Work request
Report, as a bare number, how many lines of the material below contain the word "Modelar".

*** Extracted records ***

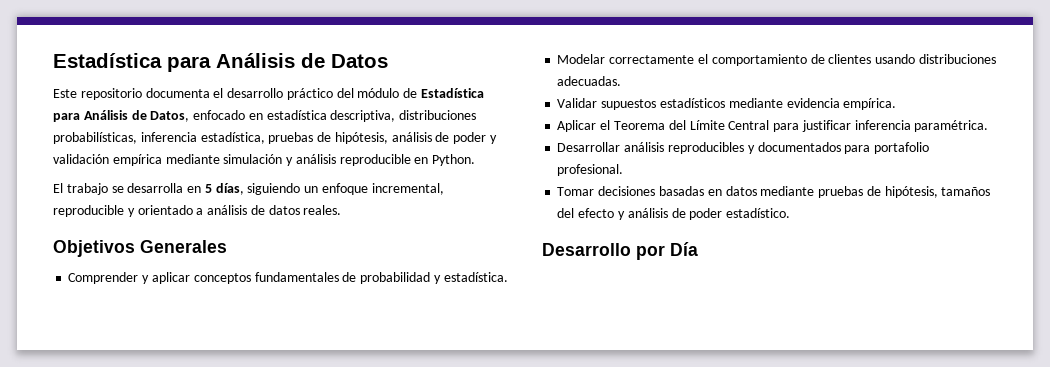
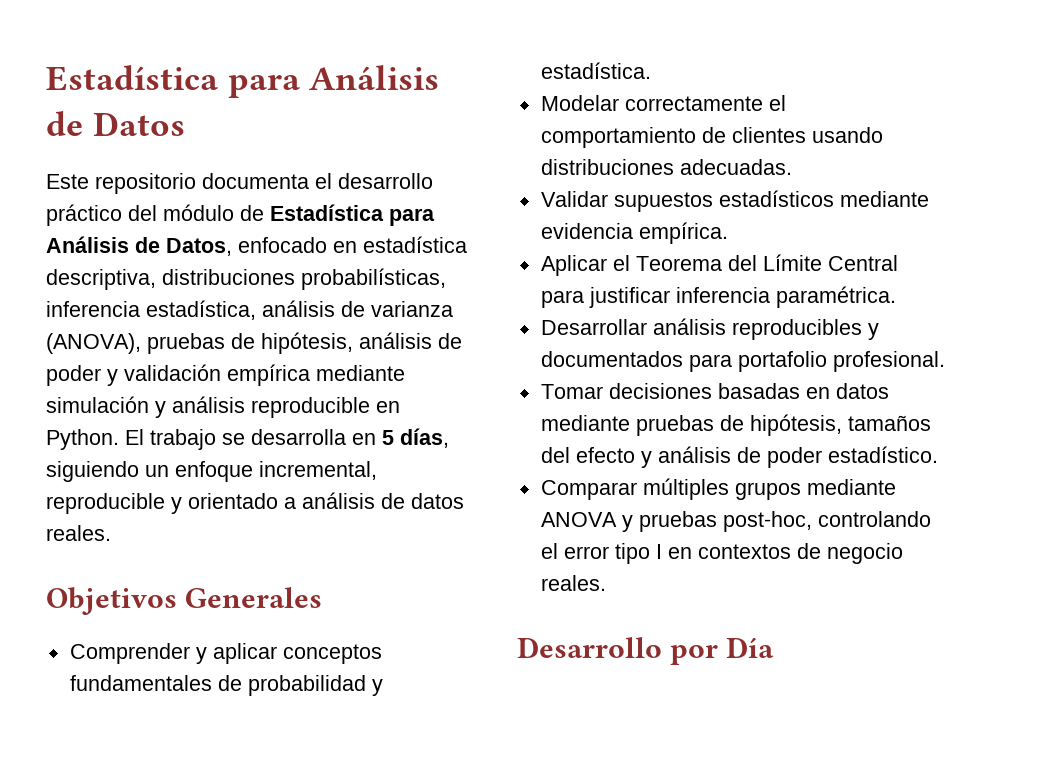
- Este repositorio documenta el desarrollo práctico del módulo de Estadística para Análisis de Datos, enfocado en estadística descriptiva, distribuciones probabilísticas, inferencia estadística, pruebas de hipótesis, análisis de poder y validación empírica mediante simulación y análisis reproducible en Python.
- El trabajo se desarrolla en 5 días, siguiendo un enfoque incremental, reproducible y orientado a análisis de datos reales.
+ Este repositorio documenta el desarrollo práctico del módulo de Estadística para Análisis de Datos, enfocado en estadística descriptiva, distribuciones probabilísticas, inferencia estadística, análisis de varianza (ANOVA), pruebas de hipótesis, análisis de poder y validación empírica mediante simulación y análisis reproducible en Python. El trabajo se desarrolla en 5 días, siguiendo un enfoque incremental, reproducible y orientado a análisis de datos reales.
+ Comparar múltiples grupos mediante ANOVA y pruebas post-hoc, controlando el error tipo I en contextos de negocio reales.

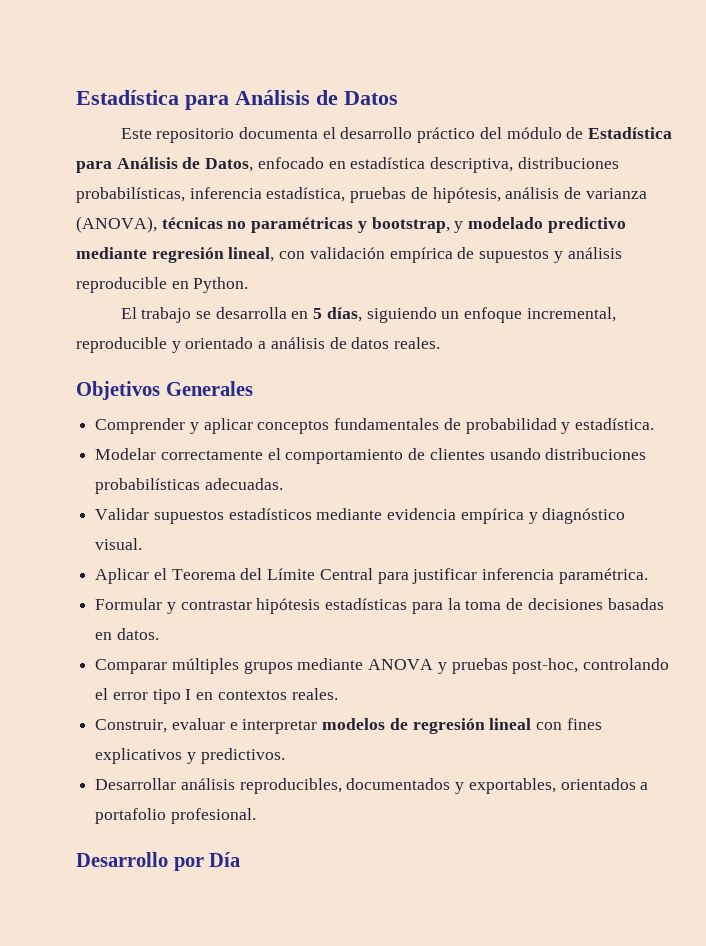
- Este repositorio documenta el desarrollo práctico del módulo de Estadística para Análisis de Datos, enfocado en estadística descriptiva, distribuciones probabilísticas, inferencia estadística, análisis de varianza (ANOVA), pruebas de hipótesis, análisis de poder y validación empírica mediante simulación y análisis reproducible en Python. El trabajo se desarrolla en 5 días, siguiendo un enfoque incremental, reproducible y orientado a análisis de datos reales.
+ Este repositorio documenta el desarrollo práctico del módulo de Estadística para Análisis de Datos, enfocado en estadística descriptiva, distribuciones probabilísticas, inferencia estadística, pruebas de hipótesis, análisis de varianza (ANOVA), técnicas no paramétricas y bootstrap, y modelado predictivo mediante regresión lineal, con validación empírica de supuestos y análisis reproducible en Python.
+ El trabajo se desarrolla en 5 días, siguiendo un enfoque incremental, reproducible y orientado a análisis de datos reales.
- Modelar correctamente el comportamiento de clientes usando distribuciones adecuadas.
+ Modelar correctamente el comportamiento de clientes usando distribuciones probabilísticas adecuadas.
- Validar supuestos estadísticos mediante evidencia empírica.
+ Validar supuestos estadísticos mediante evidencia empírica y diagnóstico visual.
- Desarrollar análisis reproducibles y documentados para portafolio profesional.
- Tomar decisiones basadas en datos mediante pruebas de hipótesis, tamaños del efecto y análisis de poder estadístico.
+ Formular y contrastar hipótesis estadísticas para la toma de decisiones basadas en datos.
- Comparar múltiples grupos mediante ANOVA y pruebas post-hoc, controlando el error tipo I en contextos de negocio reales.
+ Comparar múltiples grupos mediante ANOVA y pruebas post-hoc, controlando el error tipo I en contextos reales.
+ Construir, evaluar e interpretar modelos de regresión lineal con fines explicativos y predictivos.
+ Desarrollar análisis reproducibles, documentados y exportables, orientados a portafolio profesional.

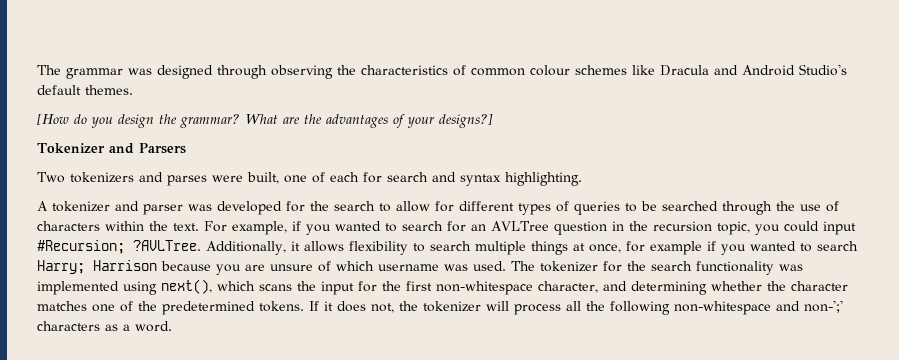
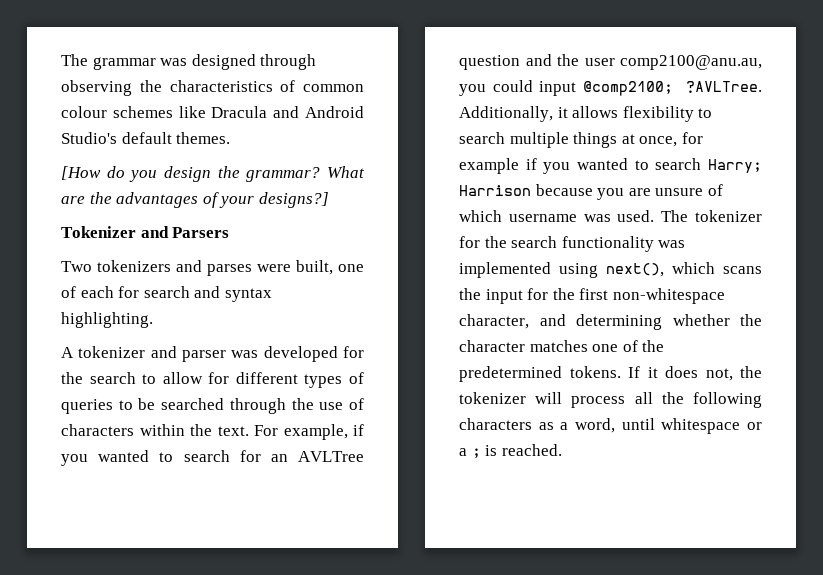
- For example, if you wanted to search for an AVLTree question in the recursion topic, you could input #Recursion; ?AVLTree.
+ For example, if you wanted to search for an AVLTree question and the user comp2100@anu.au, you could input @comp2100; ?AVLTree.
- If it does not, the tokenizer will process all the following non-whitespace and non-';' characters as a word.
+ If it does not, the tokenizer will process all the following characters as a word, until whitespace or a ; is reached.

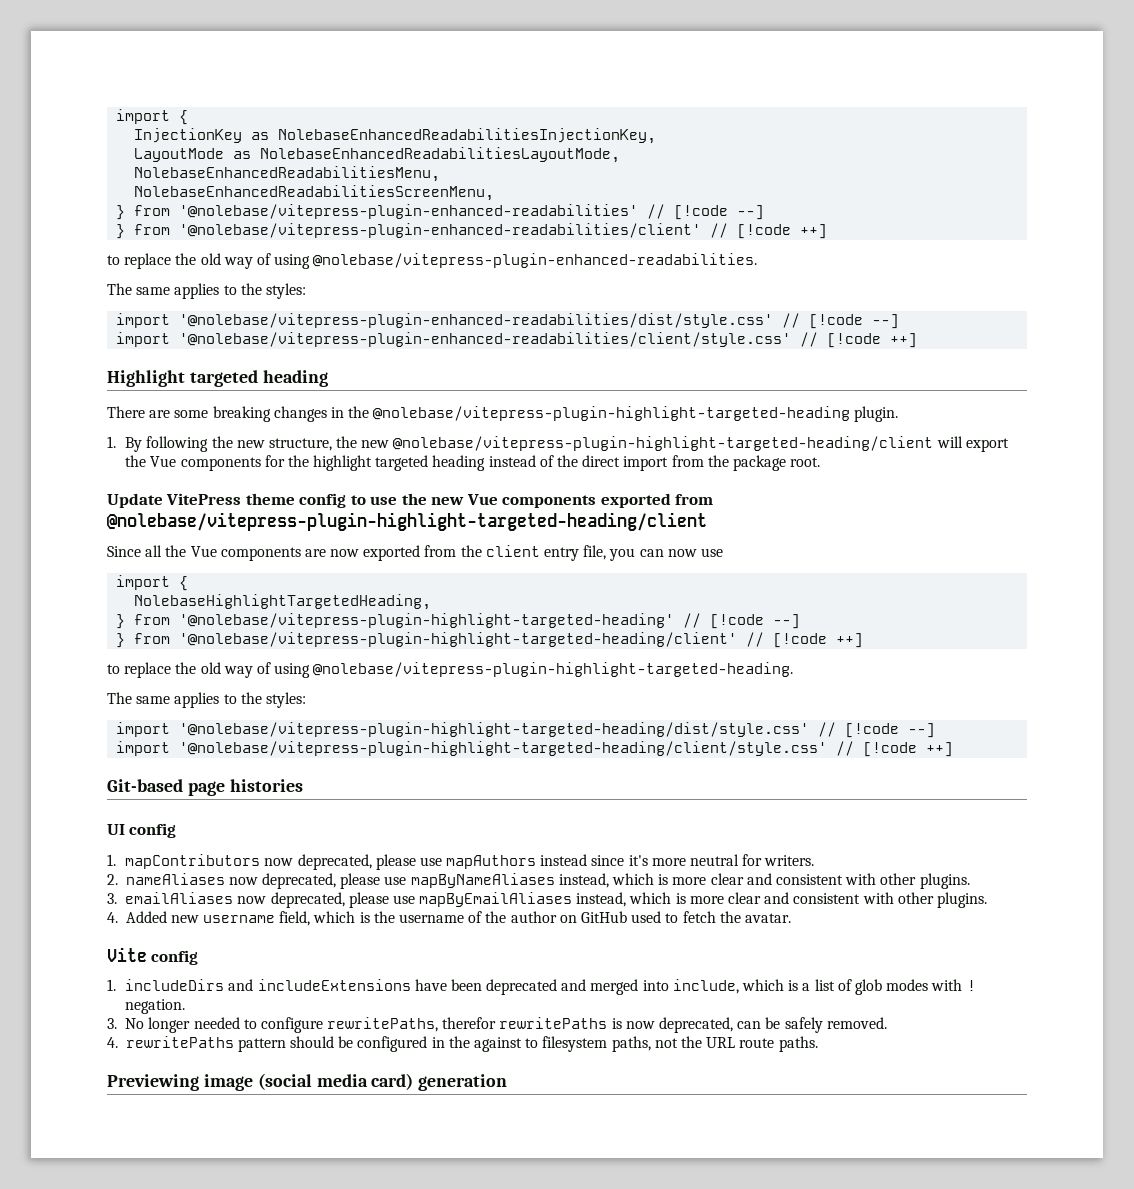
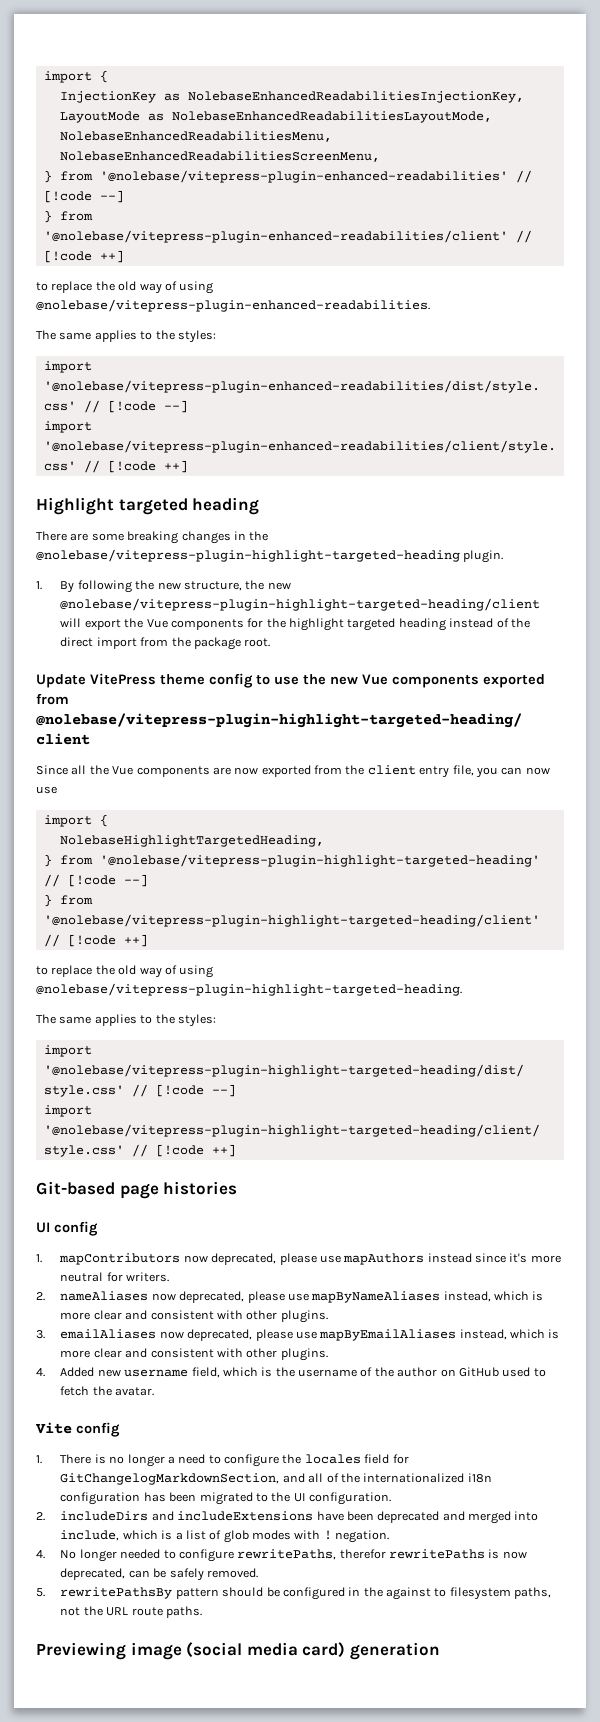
- 1. includeDirs and includeExtensions have been deprecated and merged into include, which is a list of glob modes with ! negation.
+ 1. There is no longer a need to configure the locales field for GitChangelogMarkdownSection, and all of the internationalized i18n configuration has been migrated to the UI configuration.
+ 2. includeDirs and includeExtensions have been deprecated and merged into include, which is a list of glob modes with ! negation.
- 3. No longer needed to configure rewritePaths, therefor rewritePaths is now deprecated, can be safely removed.
+ 4. No longer needed to configure rewritePaths, therefor rewritePaths is now deprecated, can be safely removed.
- 4. rewritePaths pattern should be configured in the against to filesystem paths, not the URL route paths.
+ 5. rewritePathsBy pattern should be configured in the against to filesystem paths, not the URL route paths.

*** End of Extracted records ***

Finished task
2